$30
Overview
Content is king on the Internet today, and business thrive
or fail based on the value of content they collect, hoard,
and serve to their users. Protecting this data is difficult,
because the large majority of that content is available to
users, which means it is available to automated web
crawlers that mimic real users.
For this project, you will be implementing a parallel web
crawler that maximizes throughput when retrieving
content from a target website. This will be an adversarial
interaction, between the crawler will be trying to pull down
data from a server that is wary and prepared against
aggressive crawlers. The web server will have
implemented multiple layers of rate limits for incoming
network connections, which the crawler must overcome if
it wants to maximize its efficiency.
For this project, you will need learn how to interact with
HTTP servers (like how you interact with FTP servers in
Project 2). There are a set of interactions (again like
project 2) which your crawler (HTTP client) will need to
recognize/parse and respond).
You can start from https://en.wikipedia.org/wiki/
Hypertext_Transfer_Protocol which provides the list of the
commands.
There are three versions of the crawler that should be
implemented as part of this assignment.
1.[40%] Basic crawler. Your crawler will connect to the
target website, and fetch the main page. Once it
retrieves the main page (index.html), it will parse the
page and extract all links to objects and other pages,
put them on the crawler queue, and crawl them in turn,
repeating the process until all files and pages reachable
from index.html in a transitive closure. To identify itself
to the server, the crawler uses a single cookie with a
user ID.
2.[40%] Parallel flows vs. per-flow rate limits. The
server has per-flow rate limits that throttle any single
network connection to a max rate (R), and that puts a
ceiling on how fast the basic crawler can work. Version
2 of the crawler overcomes this limit by implementing
parallel connections with coordination. In this mode, the
crawler spawns multiple threads (like you guys did in
assignment 2), where each thread cooperates with the
others to speed up the download. Key difference is that
all threads share a single download queue, and any
parsed links to files or other pages gets put on the
same shared queue. Implemented correctly, N multiple
threads will ideally speed up the aggregate download
rate by roughly a factor of N, since each thread can
potentially max out throughput at R. Note that here, all
threads identify themselves to the server using the
same user cookie file.
3.[20%] Shared cookies vs. per-user rate limits. The
server is smarter than you thought, and also
implements a per-user rate limit, that limits the total
download rate by any number of connections by the
same user. This means that instead of getting N*R total
throughput with your N threads, you’re instead getting
some total throughput U, where U<N*R. In order to
overcome this defense, you need to retrieve multiple
distinct cookie files from the server, to emulate multiple
users simultaneously downloading from the server.
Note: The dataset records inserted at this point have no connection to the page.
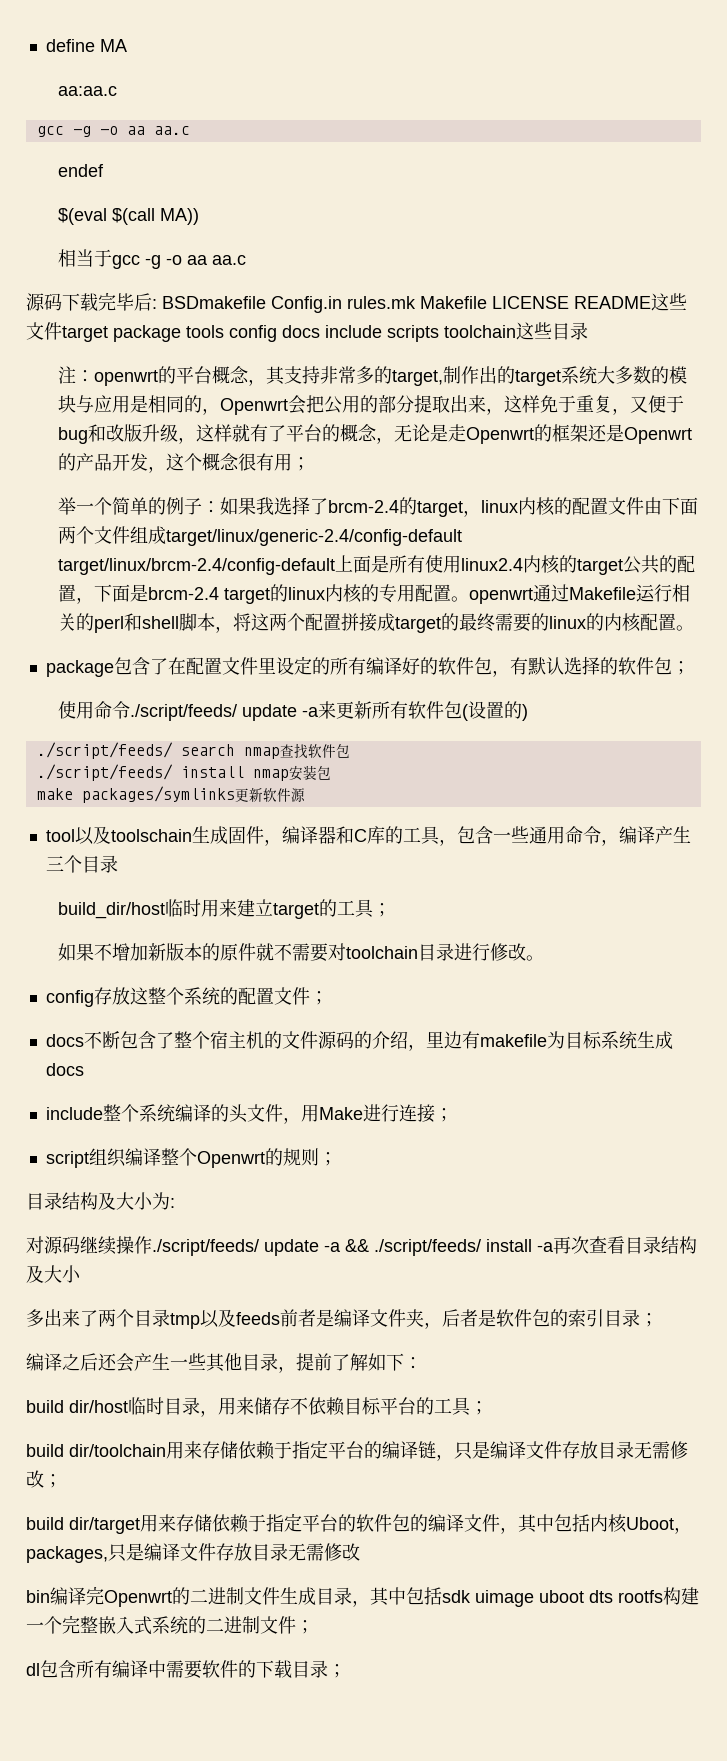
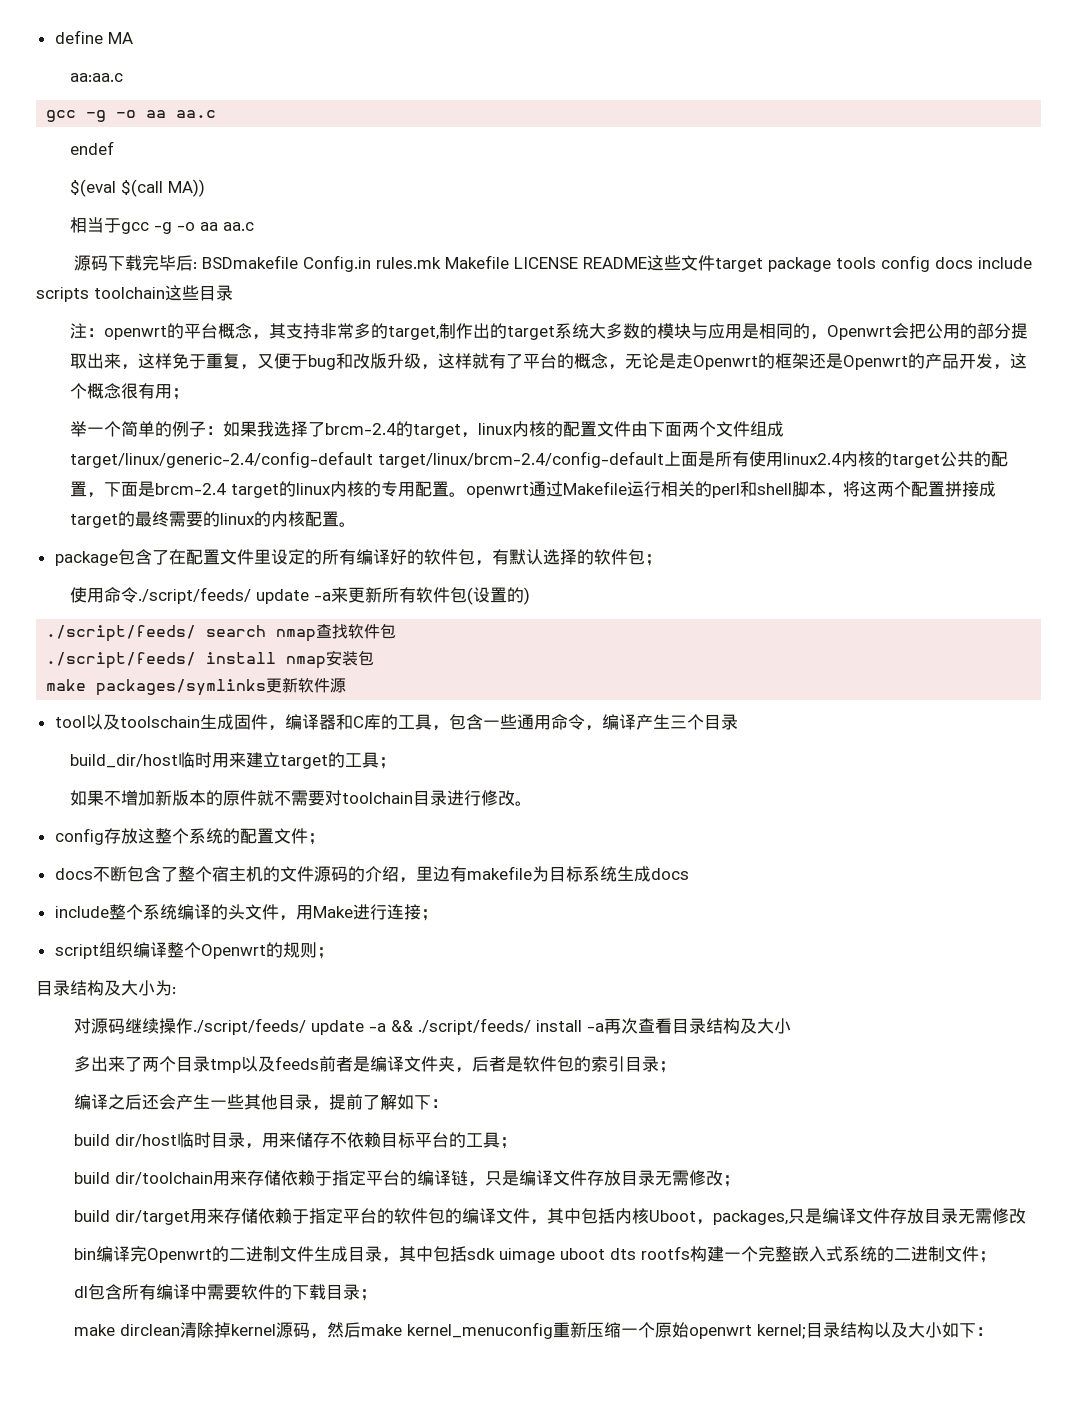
+ make dirclean清除掉kernel源码，然后make kernel_menuconfig重新压缩一个原始openwrt kernel;目录结构以及大小如下：

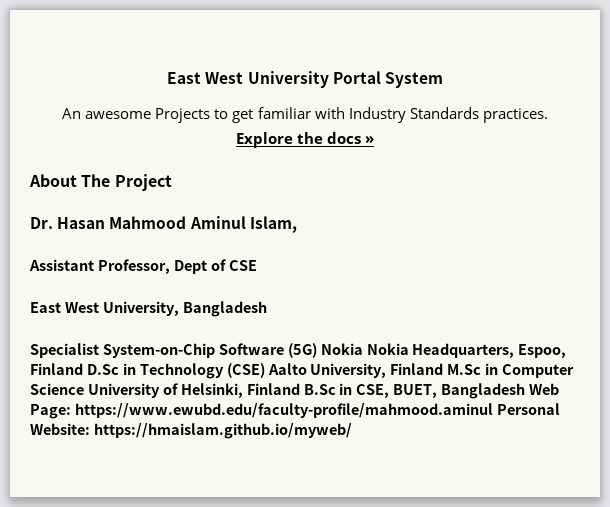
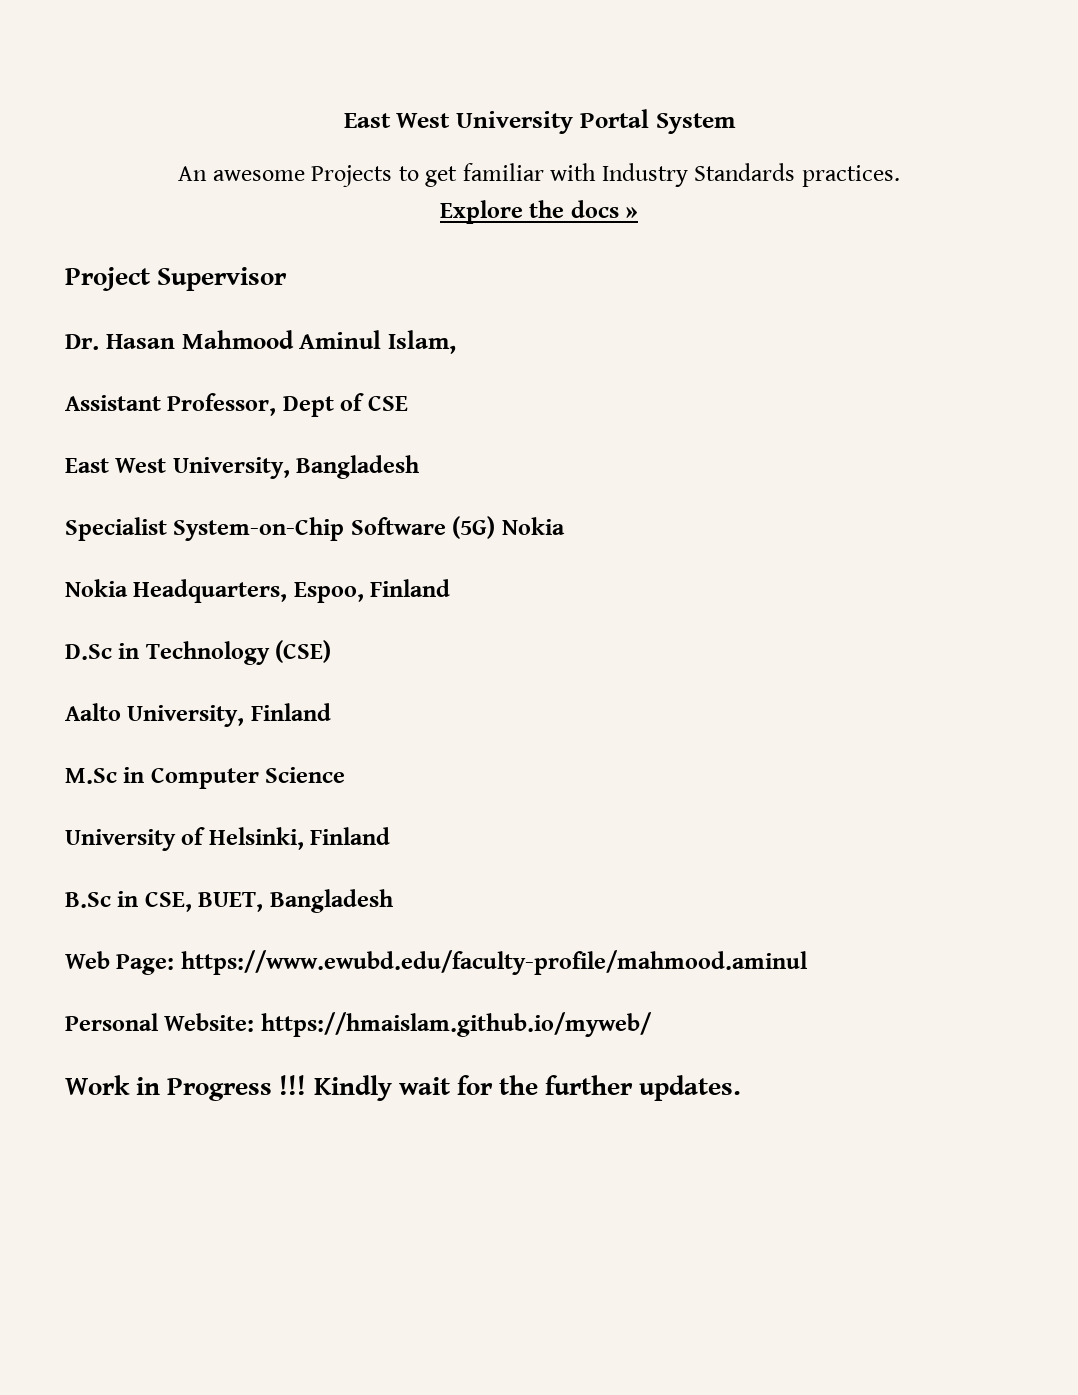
- About The Project
+ Project Supervisor
- Specialist System-on-Chip Software (5G) Nokia Nokia Headquarters, Espoo, Finland D.Sc in Technology (CSE) Aalto University, Finland M.Sc in Computer Science University of Helsinki, Finland B.Sc in CSE, BUET, Bangladesh Web Page: https://www.ewubd.edu/faculty-profile/mahmood.aminul Personal Website: https://hmaislam.github.io/myweb/
+ Specialist System-on-Chip Software (5G) Nokia
+ Nokia Headquarters, Espoo, Finland
+ D.Sc in Technology (CSE)
+ Aalto University, Finland
+ M.Sc in Computer Science
+ University of Helsinki, Finland
+ B.Sc in CSE, BUET, Bangladesh
+ Web Page: https://www.ewubd.edu/faculty-profile/mahmood.aminul
+ Personal Website: https://hmaislam.github.io/myweb/
+ Work in Progress !!! Kindly wait for the further updates.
You’ll need to manage distinct cookies per thread, but
still have the threads share a single download queue so
they can cooperate. Implemented correctly, this allows
your N threads to actually achieve the ideal aggregate
throughput of N*R.
Implementation
The crawler you implement will take in a target server
address (server name), and start fetching starting from the
main default page (index.html). It will also take in as a
parameter the maximum number of threads. It (and any
threads it spawns) will write downloaded files to the local
directory.
mcrawl [ -n max-flows ] [ -h hostname ] [ -p port ] [-f localdirectory]
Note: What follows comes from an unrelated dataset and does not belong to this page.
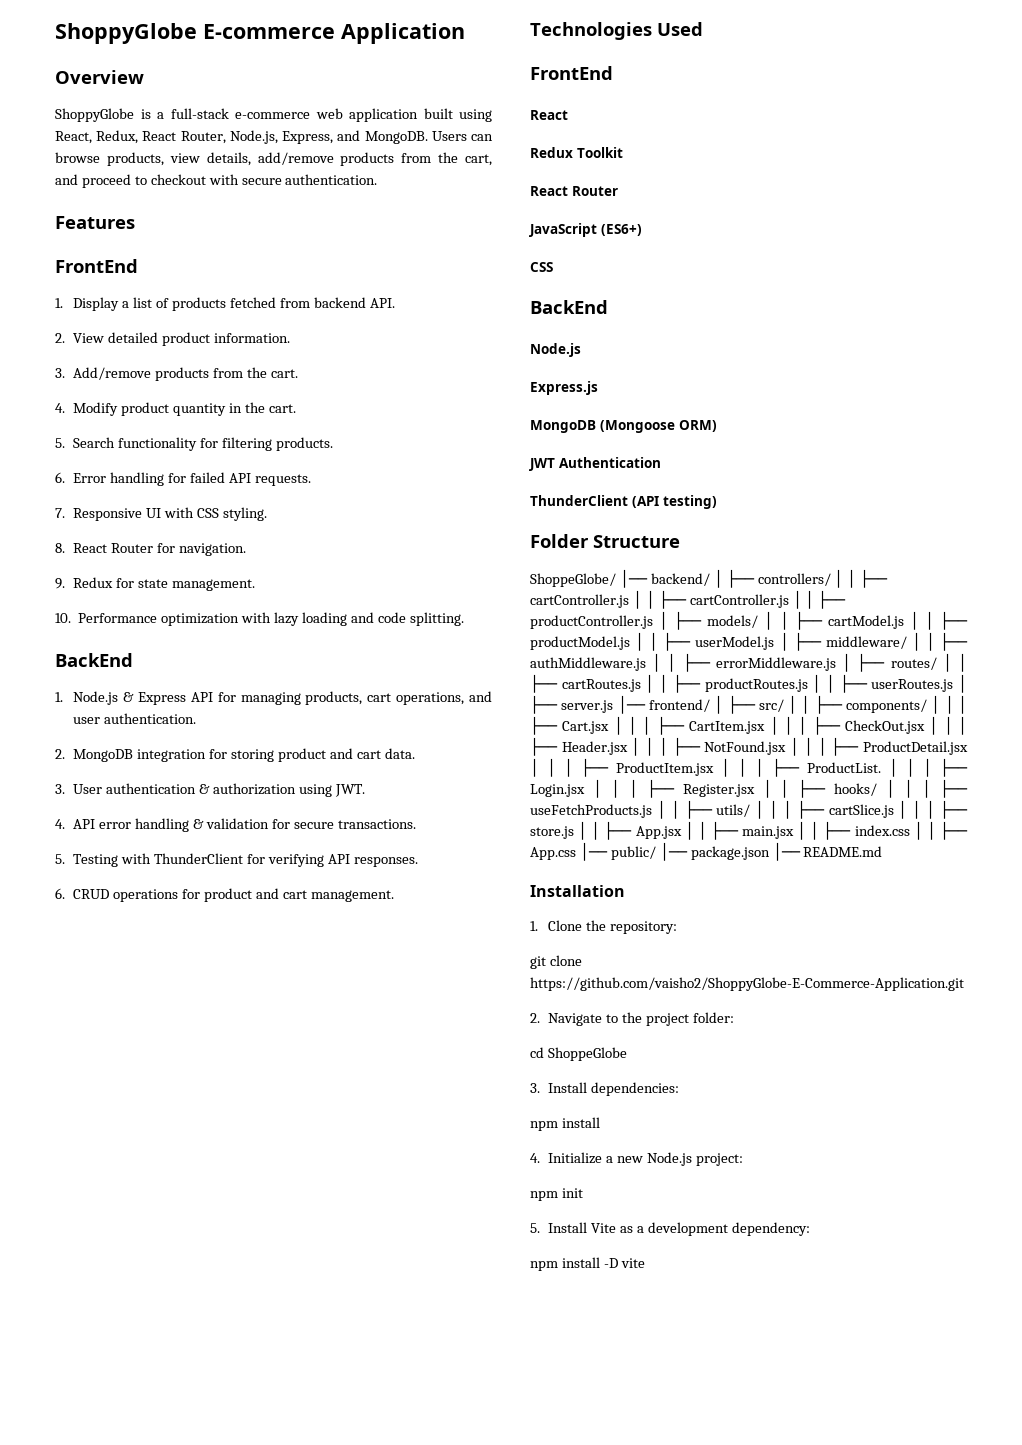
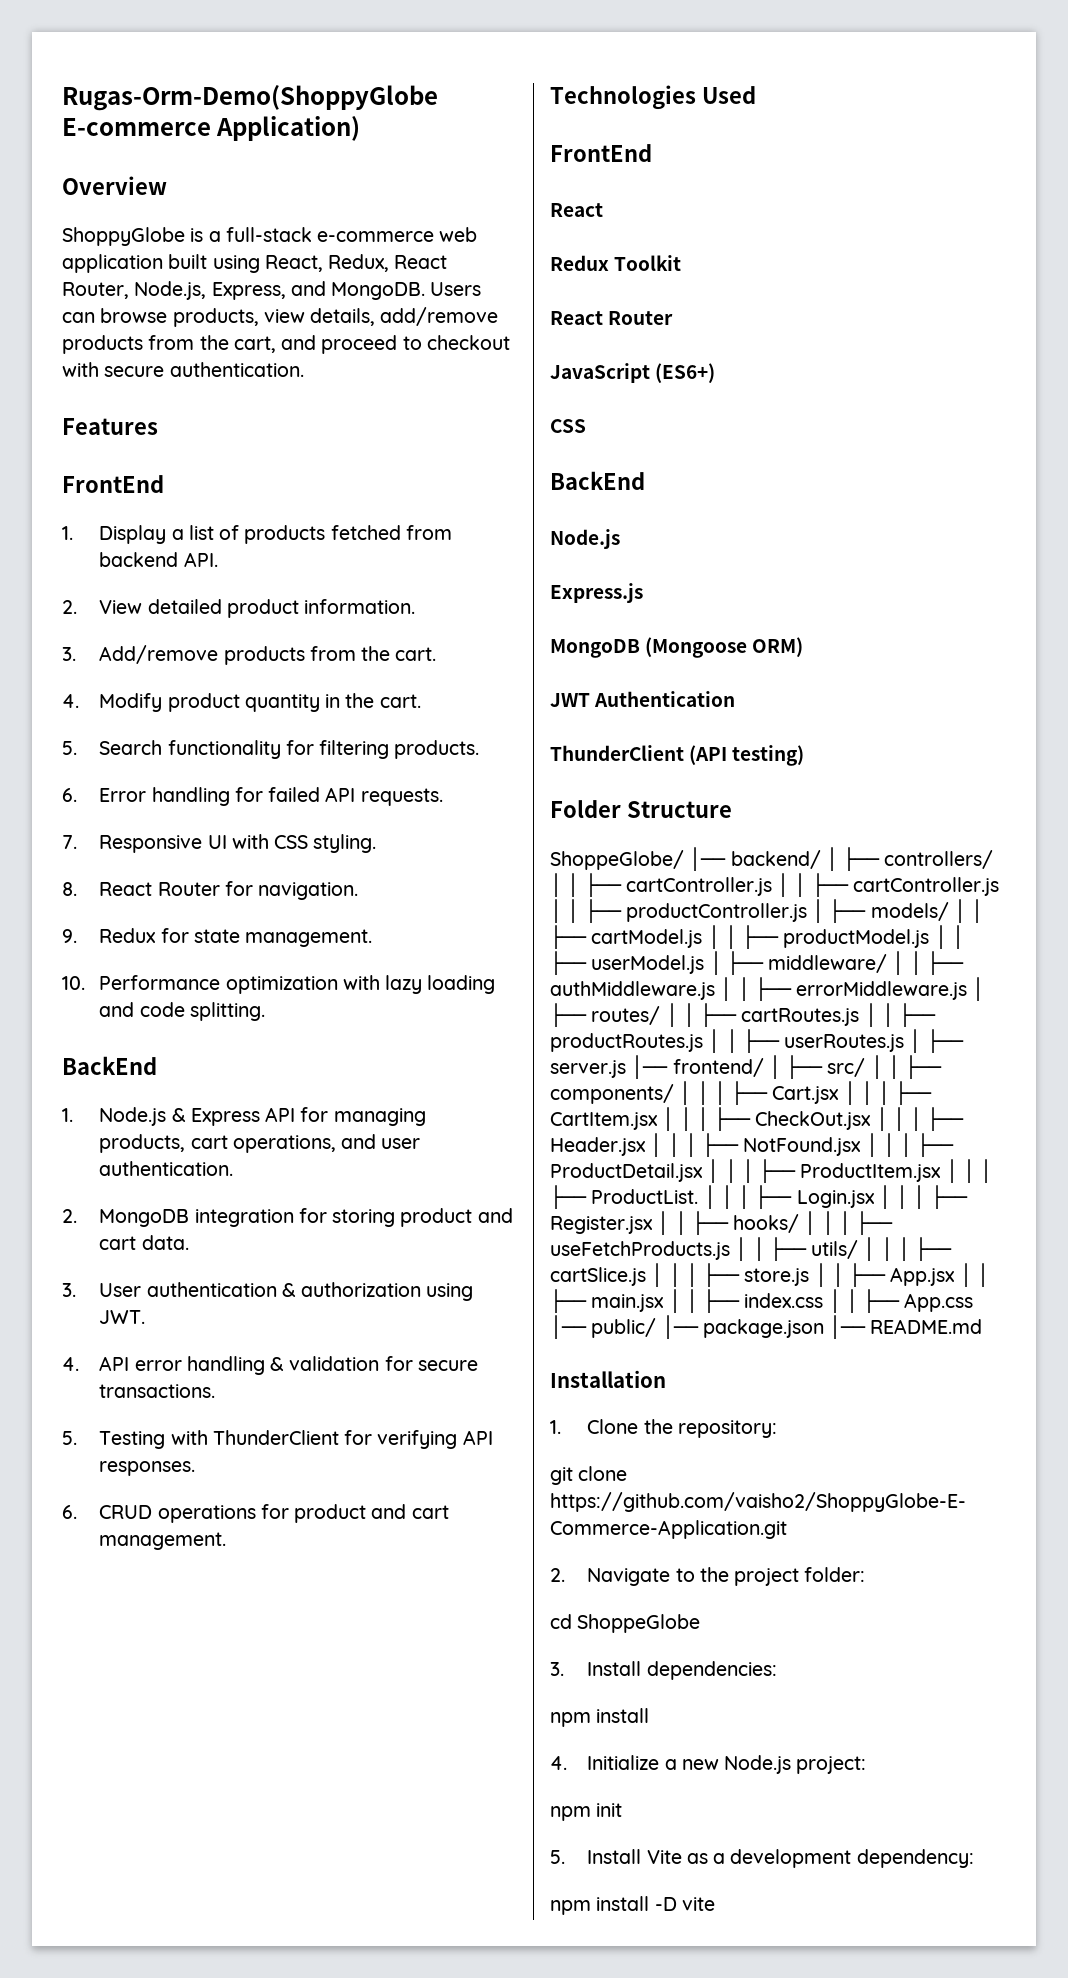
- ShoppyGlobe E-commerce Application
+ Rugas-Orm-Demo(ShoppyGlobe E-commerce Application)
[ -n ] : number of maximum threads your crawler can
spawn to perform a cooperative crawl
[ -h ] : hostname of the server to crawl data from
[ -p ] : port number on the server where the web server is
running
[ -f ]: local directory to host the download files
Cookie will be sent by the server (we set up and you can
download using get). After the crawler user downloads it,
stores locally, and sends to the server on demand to
verify itself. The following link : https://en.wikipedia.org/
wiki/HTTP_cookie provides more information about the
use of cookies in HTTP.
Testing
We will put up a test server in the cs.uchicago domain
(after Thanksgiving weekend). By default, you should
assume that the server always runs with both per-flow
and per-user rate limits turned on. We might run multiple
servers on different ports where some servers run without
per-user rate limits.
The amount of data on the server will be finite, and you
can test the total performance of your crawler by the total
time it takes to download all files from the server.
We are working with the dept staff to set up the server,
and will provide more information about the server itself
after thanksgiving. In the meanwhile, you can test your
basic crawler design using any public server (e.g.
www.cnn.com), but I suggest to start from my lab server:
http://sandlab.cs.uchicago.edu/ which does not require
any cookie.
Submission
Again using a dropbox upload link (different if you do
normal or extended submission):
normal submission
https://www.dropbox.com/request/
Z0UHcwQj2RnbxlfNsDMD
with 2 day extension
https://www.dropbox.com/request/
2IpQnRpSPt7BzsBn5pH5